Exercise details: Only those lines running from the line that contains "shipping: 4.55 -> 0.00" through the end of the material are to be written out, each exactly as shown.

****************************************

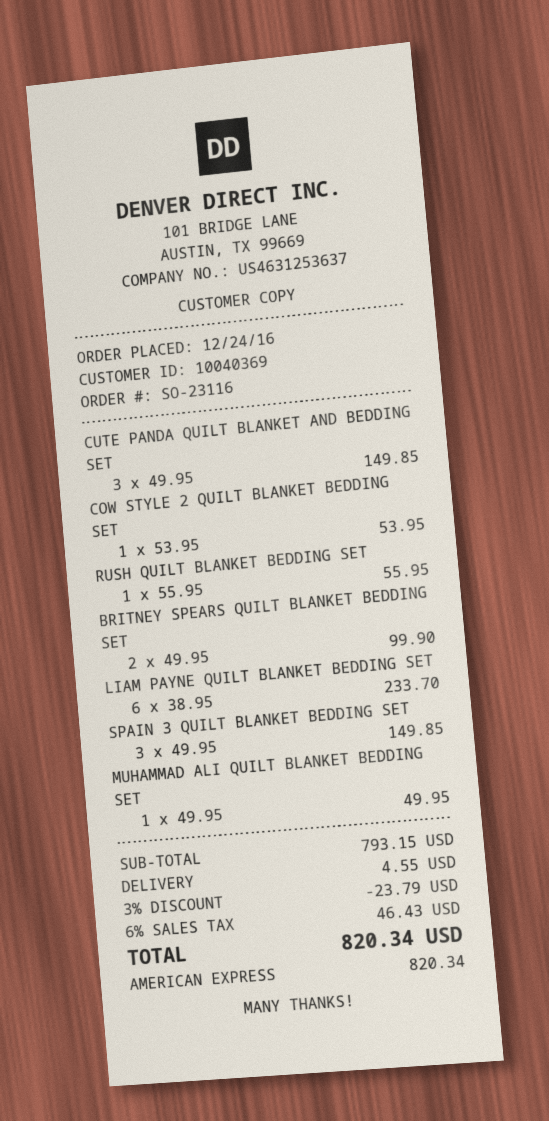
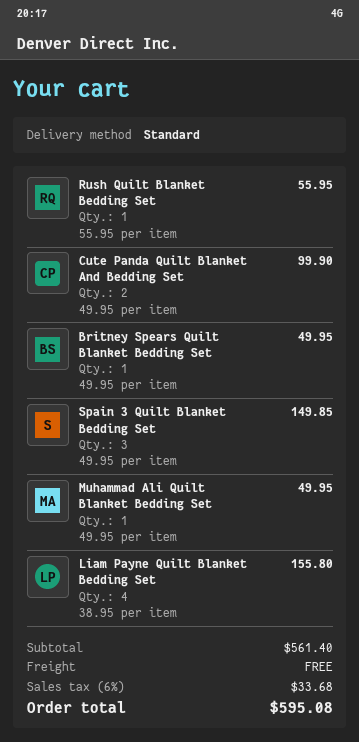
CUTE PANDA QUILT BLANKET AND BEDDING SET: 3 x 49.95 = 149.85 -> 2 x 49.95 = 99.90
COW STYLE 2 QUILT BLANKET BEDDING SET: 1 x 53.95 = 53.95 -> none
BRITNEY SPEARS QUILT BLANKET BEDDING SET: 2 x 49.95 = 99.90 -> 1 x 49.95 = 49.95
LIAM PAYNE QUILT BLANKET BEDDING SET: 6 x 38.95 = 233.70 -> 4 x 38.95 = 155.80
subtotal: 793.15 -> 561.40
discount: 3% = 23.79 -> none
shipping: 4.55 -> 0.00
tax: 6% = 46.43 -> 6% = 33.68
total: 820.34 -> 595.08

****************************************

Answer to this problem:
shipping: 4.55 -> 0.00
tax: 6% = 46.43 -> 6% = 33.68
total: 820.34 -> 595.08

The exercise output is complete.